Alain Knaff wrote:
On Friday 17 October 2003 02:37, Christopher Curtis wrote:
scenario is basically this: I need to reliably transfer large files (large as in >2GB) to multiple hosts over a slow WAN.
What I would ideally want is something like the following: 'N' clients, each running a daemon (or inetd...) Server Process connects via TCP to each client Server tells client "Listen on Multicast port <foo>" "I am going to send you XXXX bytes" "Save this in a file called <bar>"
You could set up something like this with ssh starting udp-receivers at the various "clients":
ssh udp-receiver -p 9002 -f bar ... >stdout.log 2>stderr.log
I didn't understand this response at all, so I reread the documentation and dug around the sources some. I am correct in stating that udpcast does not guarantee delivery by requesting resends for missed packets through the return communication channel, yes? Your comment made about not binding to the multicast address would indicate further problems with guaranteed delivery.

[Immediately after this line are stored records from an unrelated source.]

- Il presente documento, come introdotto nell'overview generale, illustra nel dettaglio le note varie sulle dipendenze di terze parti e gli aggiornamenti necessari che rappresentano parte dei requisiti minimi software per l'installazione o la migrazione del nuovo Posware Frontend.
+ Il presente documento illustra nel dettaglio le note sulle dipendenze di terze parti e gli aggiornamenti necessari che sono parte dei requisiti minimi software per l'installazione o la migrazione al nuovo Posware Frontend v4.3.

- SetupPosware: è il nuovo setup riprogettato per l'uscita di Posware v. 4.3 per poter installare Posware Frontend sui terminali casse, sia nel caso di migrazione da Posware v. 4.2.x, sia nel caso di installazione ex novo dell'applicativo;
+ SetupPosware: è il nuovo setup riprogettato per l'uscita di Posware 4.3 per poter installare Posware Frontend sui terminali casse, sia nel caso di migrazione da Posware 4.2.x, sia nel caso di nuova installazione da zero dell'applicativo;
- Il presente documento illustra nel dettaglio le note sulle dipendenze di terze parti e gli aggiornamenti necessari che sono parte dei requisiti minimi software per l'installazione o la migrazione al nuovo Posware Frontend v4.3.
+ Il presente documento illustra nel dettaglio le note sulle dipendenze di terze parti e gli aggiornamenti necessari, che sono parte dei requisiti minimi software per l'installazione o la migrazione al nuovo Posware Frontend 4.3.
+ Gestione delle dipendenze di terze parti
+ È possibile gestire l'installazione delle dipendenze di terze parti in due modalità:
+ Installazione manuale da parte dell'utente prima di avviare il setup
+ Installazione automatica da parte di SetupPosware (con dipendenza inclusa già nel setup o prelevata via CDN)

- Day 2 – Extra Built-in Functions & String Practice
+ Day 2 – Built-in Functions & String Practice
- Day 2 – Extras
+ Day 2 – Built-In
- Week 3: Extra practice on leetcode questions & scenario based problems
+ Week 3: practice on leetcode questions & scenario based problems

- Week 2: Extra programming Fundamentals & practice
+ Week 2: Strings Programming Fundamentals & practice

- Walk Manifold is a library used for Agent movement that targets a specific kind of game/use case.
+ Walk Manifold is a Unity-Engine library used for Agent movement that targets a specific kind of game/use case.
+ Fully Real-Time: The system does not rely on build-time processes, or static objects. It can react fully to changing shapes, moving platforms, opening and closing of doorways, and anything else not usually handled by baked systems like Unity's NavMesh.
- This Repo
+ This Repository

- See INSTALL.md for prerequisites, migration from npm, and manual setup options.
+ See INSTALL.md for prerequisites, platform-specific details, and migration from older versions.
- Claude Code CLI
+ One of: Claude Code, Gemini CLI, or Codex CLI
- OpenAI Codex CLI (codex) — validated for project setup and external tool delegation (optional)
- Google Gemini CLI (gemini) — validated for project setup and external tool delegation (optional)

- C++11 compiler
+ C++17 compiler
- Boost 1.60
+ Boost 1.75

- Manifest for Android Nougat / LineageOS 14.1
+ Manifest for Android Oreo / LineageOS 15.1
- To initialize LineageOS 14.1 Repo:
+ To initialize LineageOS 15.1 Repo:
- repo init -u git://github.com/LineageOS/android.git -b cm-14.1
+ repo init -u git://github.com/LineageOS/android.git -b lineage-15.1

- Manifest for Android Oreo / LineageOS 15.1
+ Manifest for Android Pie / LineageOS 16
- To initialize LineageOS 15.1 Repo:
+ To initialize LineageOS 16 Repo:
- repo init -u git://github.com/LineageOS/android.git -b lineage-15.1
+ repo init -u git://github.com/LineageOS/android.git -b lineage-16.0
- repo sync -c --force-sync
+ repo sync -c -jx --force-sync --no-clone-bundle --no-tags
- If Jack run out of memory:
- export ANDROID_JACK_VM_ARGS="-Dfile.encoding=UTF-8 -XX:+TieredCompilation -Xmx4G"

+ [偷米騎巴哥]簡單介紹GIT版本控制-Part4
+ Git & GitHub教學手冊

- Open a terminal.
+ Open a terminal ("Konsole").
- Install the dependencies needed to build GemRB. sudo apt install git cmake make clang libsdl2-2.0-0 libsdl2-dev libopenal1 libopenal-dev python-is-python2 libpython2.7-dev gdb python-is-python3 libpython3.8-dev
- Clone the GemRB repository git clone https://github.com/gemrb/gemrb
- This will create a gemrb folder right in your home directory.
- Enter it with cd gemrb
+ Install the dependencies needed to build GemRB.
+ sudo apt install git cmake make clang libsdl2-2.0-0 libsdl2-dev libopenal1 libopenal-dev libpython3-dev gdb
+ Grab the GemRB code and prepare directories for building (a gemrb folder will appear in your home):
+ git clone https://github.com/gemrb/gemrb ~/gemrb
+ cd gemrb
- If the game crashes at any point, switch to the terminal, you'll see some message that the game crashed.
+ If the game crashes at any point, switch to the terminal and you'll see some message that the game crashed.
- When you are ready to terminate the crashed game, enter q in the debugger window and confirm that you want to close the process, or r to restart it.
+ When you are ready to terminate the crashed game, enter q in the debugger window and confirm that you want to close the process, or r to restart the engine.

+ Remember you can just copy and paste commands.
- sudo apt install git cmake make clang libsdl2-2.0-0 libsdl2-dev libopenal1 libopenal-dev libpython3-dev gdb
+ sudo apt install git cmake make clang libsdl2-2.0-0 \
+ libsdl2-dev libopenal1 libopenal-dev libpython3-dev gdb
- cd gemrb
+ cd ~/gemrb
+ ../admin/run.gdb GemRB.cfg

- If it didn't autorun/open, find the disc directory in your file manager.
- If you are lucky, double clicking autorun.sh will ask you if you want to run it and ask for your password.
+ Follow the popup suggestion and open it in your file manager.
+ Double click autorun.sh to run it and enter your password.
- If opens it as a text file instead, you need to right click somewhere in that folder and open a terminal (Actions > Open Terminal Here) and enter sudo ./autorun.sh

I decided that it was harder to find an answer than to make one myself, so I wrote a couple basic perl scripts to implement the functionality I described above (except for the listen on address/port line). I'll be performing regular updates of the system, so it has to be something automated.
And to clear up my previous message, the scenario is that there is one central server regularly distributing data to single clients at multiple remote locations or to multiple clients at multiple remote locations.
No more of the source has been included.